[Opening SOURCE DATA section]
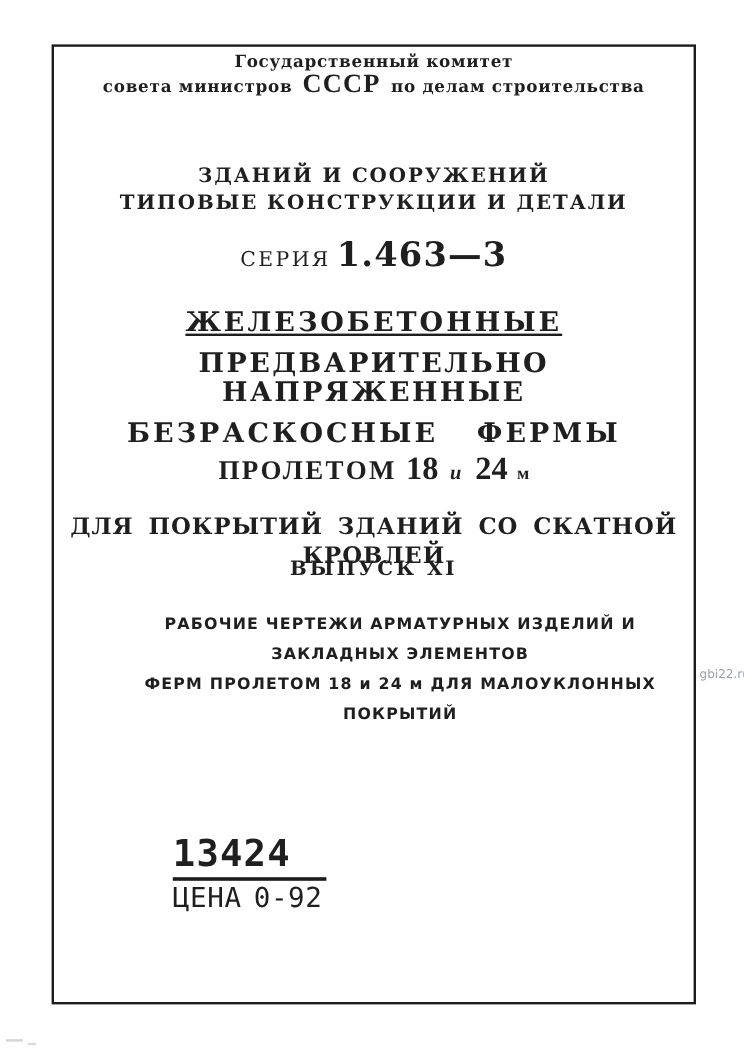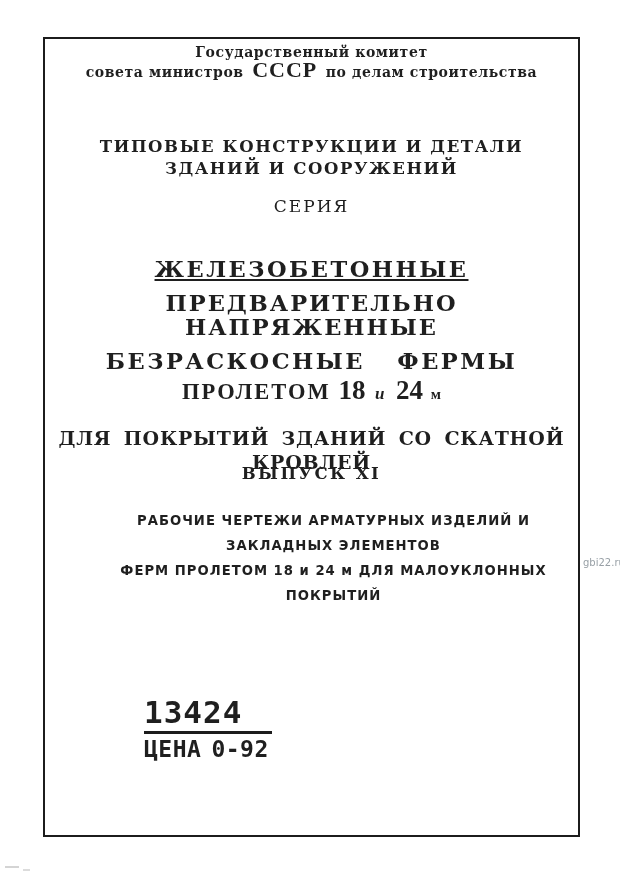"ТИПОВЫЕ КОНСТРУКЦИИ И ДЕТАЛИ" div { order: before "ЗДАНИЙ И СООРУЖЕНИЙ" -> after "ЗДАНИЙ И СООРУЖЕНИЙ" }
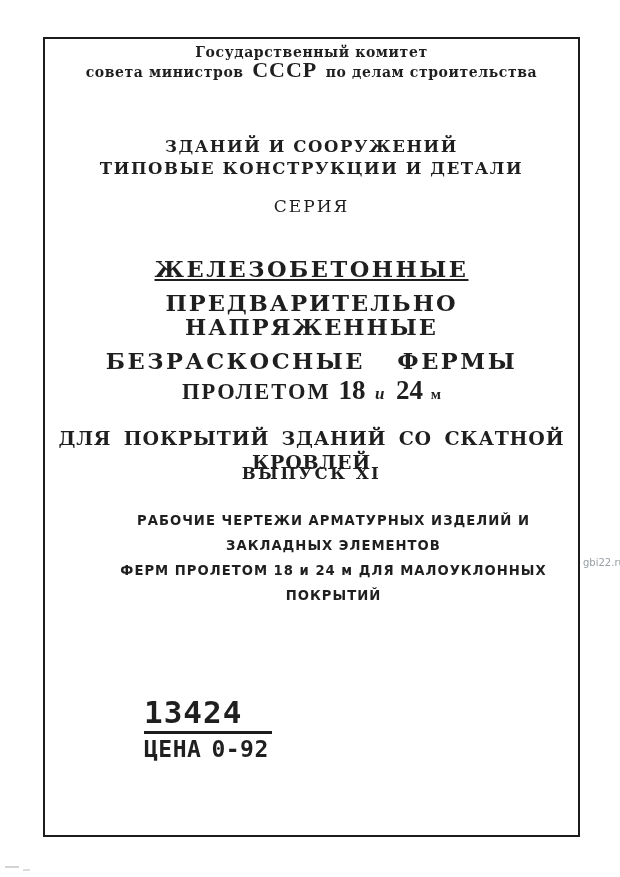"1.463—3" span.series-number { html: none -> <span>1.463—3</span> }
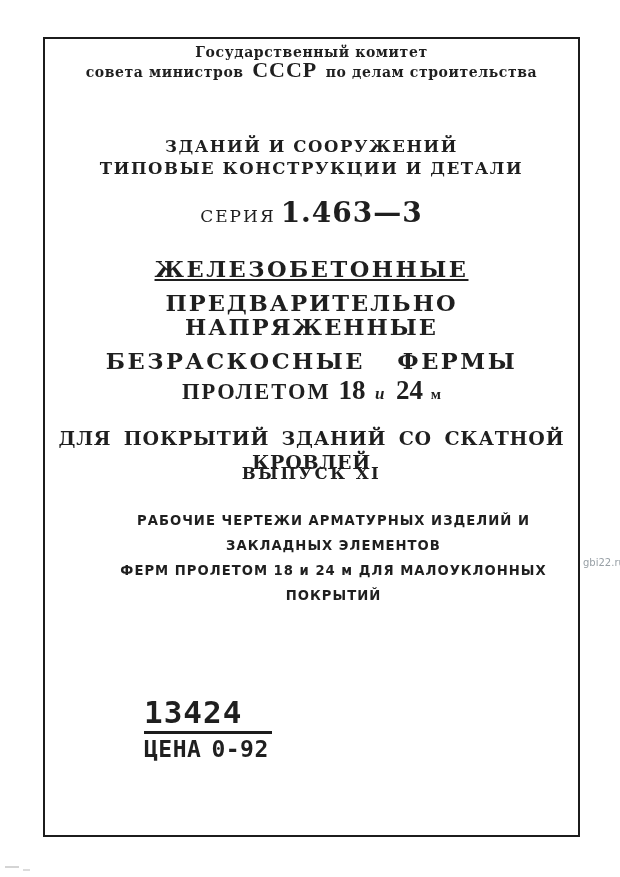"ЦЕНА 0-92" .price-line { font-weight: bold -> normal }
[Closing SOURCE DATA section]
[Opening SOURCE DATA section]
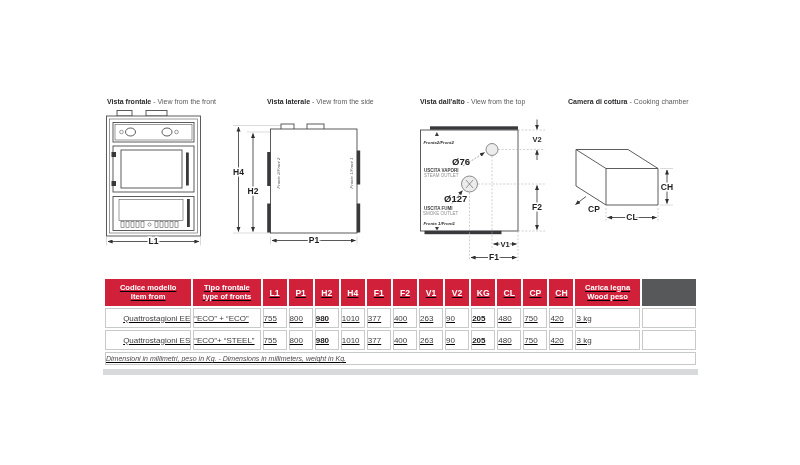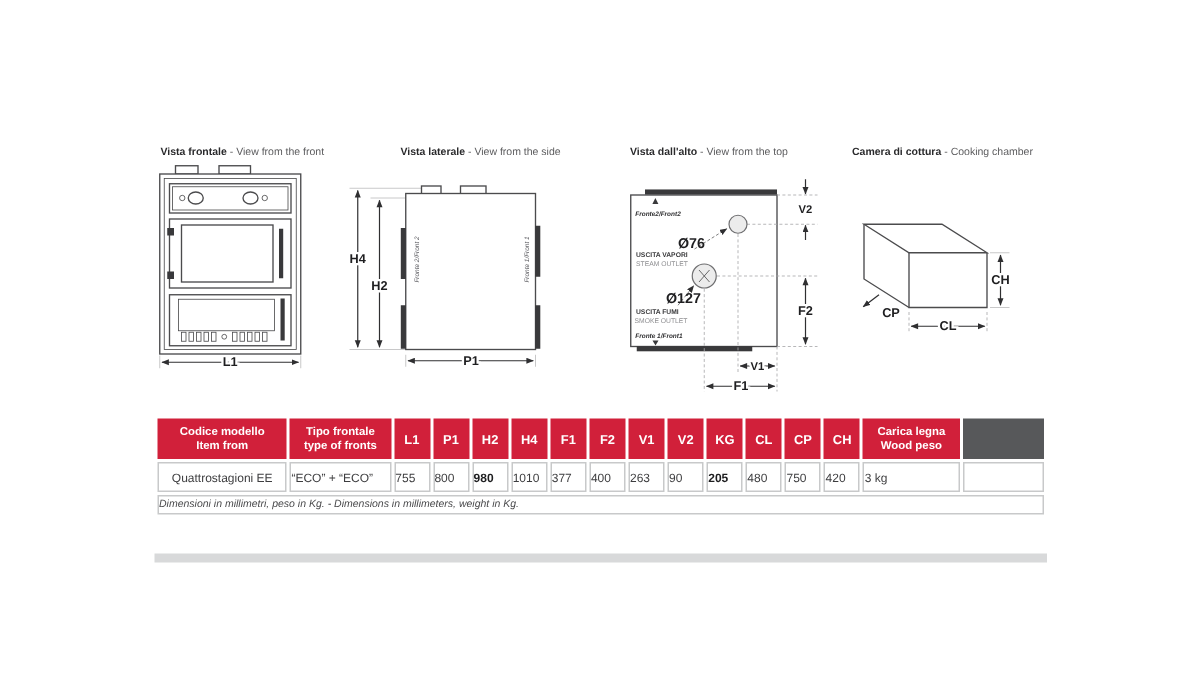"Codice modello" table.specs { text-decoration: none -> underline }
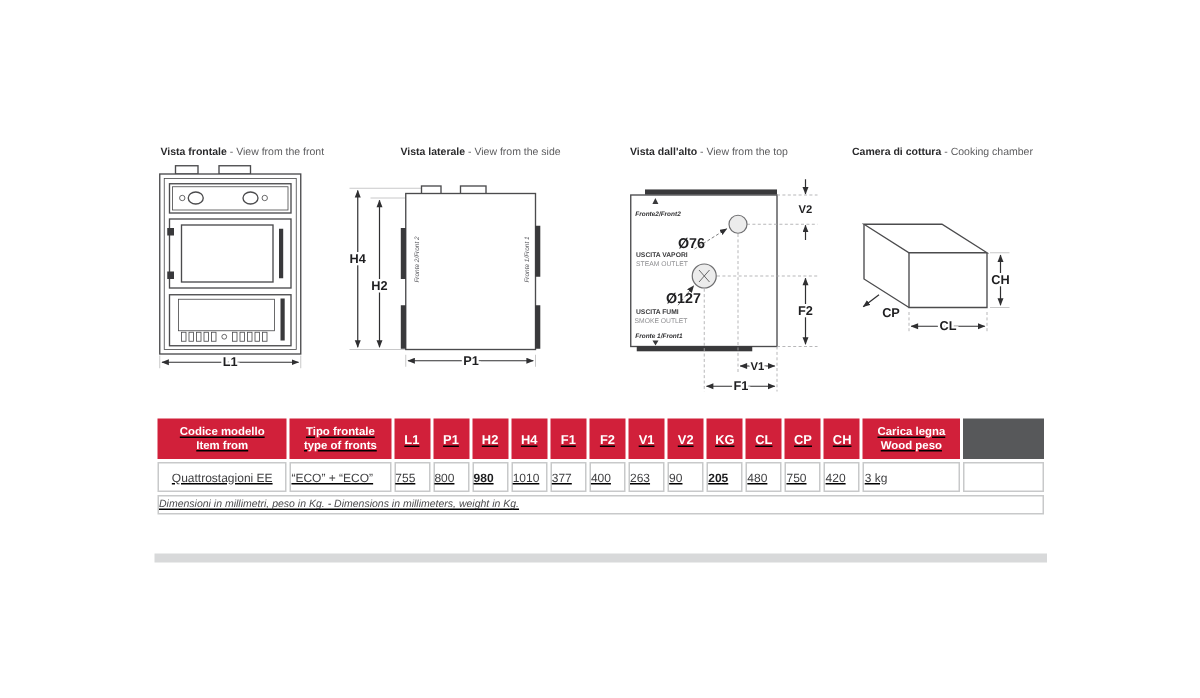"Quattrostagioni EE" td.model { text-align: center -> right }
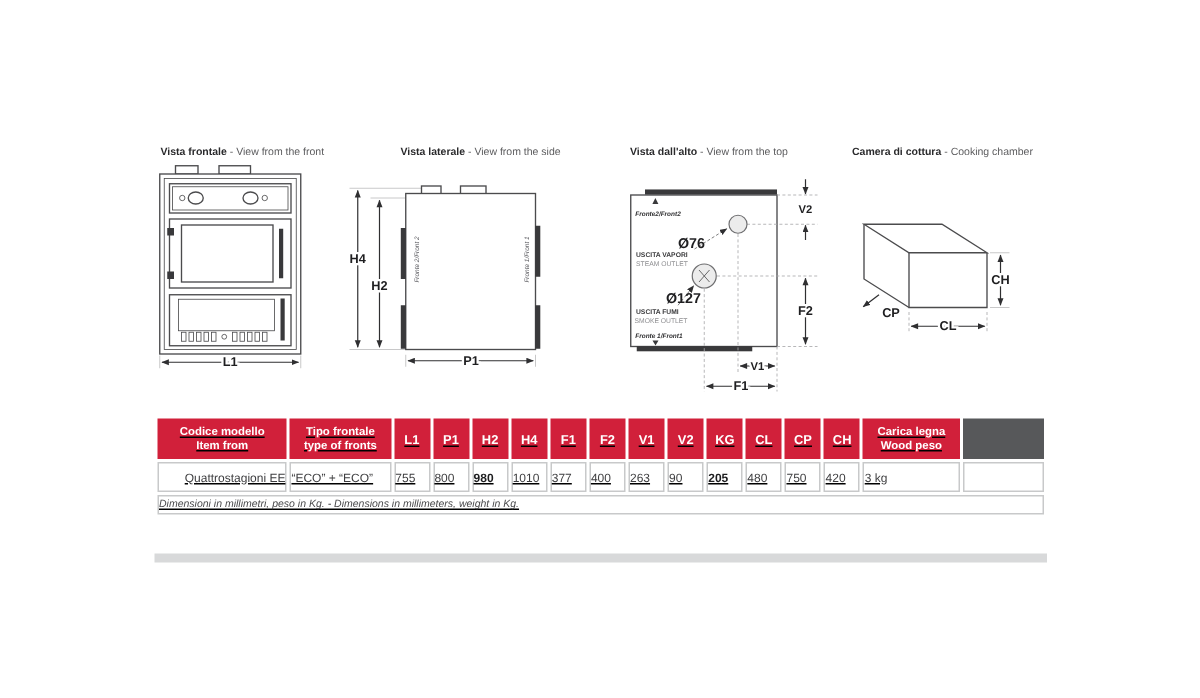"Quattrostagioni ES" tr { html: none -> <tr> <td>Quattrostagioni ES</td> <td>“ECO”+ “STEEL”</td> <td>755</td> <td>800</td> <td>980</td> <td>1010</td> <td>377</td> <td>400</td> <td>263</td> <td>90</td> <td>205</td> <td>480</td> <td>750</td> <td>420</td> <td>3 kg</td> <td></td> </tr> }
[Closing SOURCE DATA section]
● TASK TO COMPLETE: Output only the lines above from the one containing "text-align: center ->" to the one containing "none -> <tr>", both included, exactly as written and with no pictures.

● TASK SOLUTION:
"Quattrostagioni EE" td.model { text-align: center -> right }
"Quattrostagioni ES" tr { html: none -> <tr> <td>Quattrostagioni ES</td> <td>“ECO”+ “STEEL”</td> <td>755</td> <td>800</td> <td>980</td> <td>1010</td> <td>377</td> <td>400</td> <td>263</td> <td>90</td> <td>205</td> <td>480</td> <td>750</td> <td>420</td> <td>3 kg</td> <td></td> </tr> }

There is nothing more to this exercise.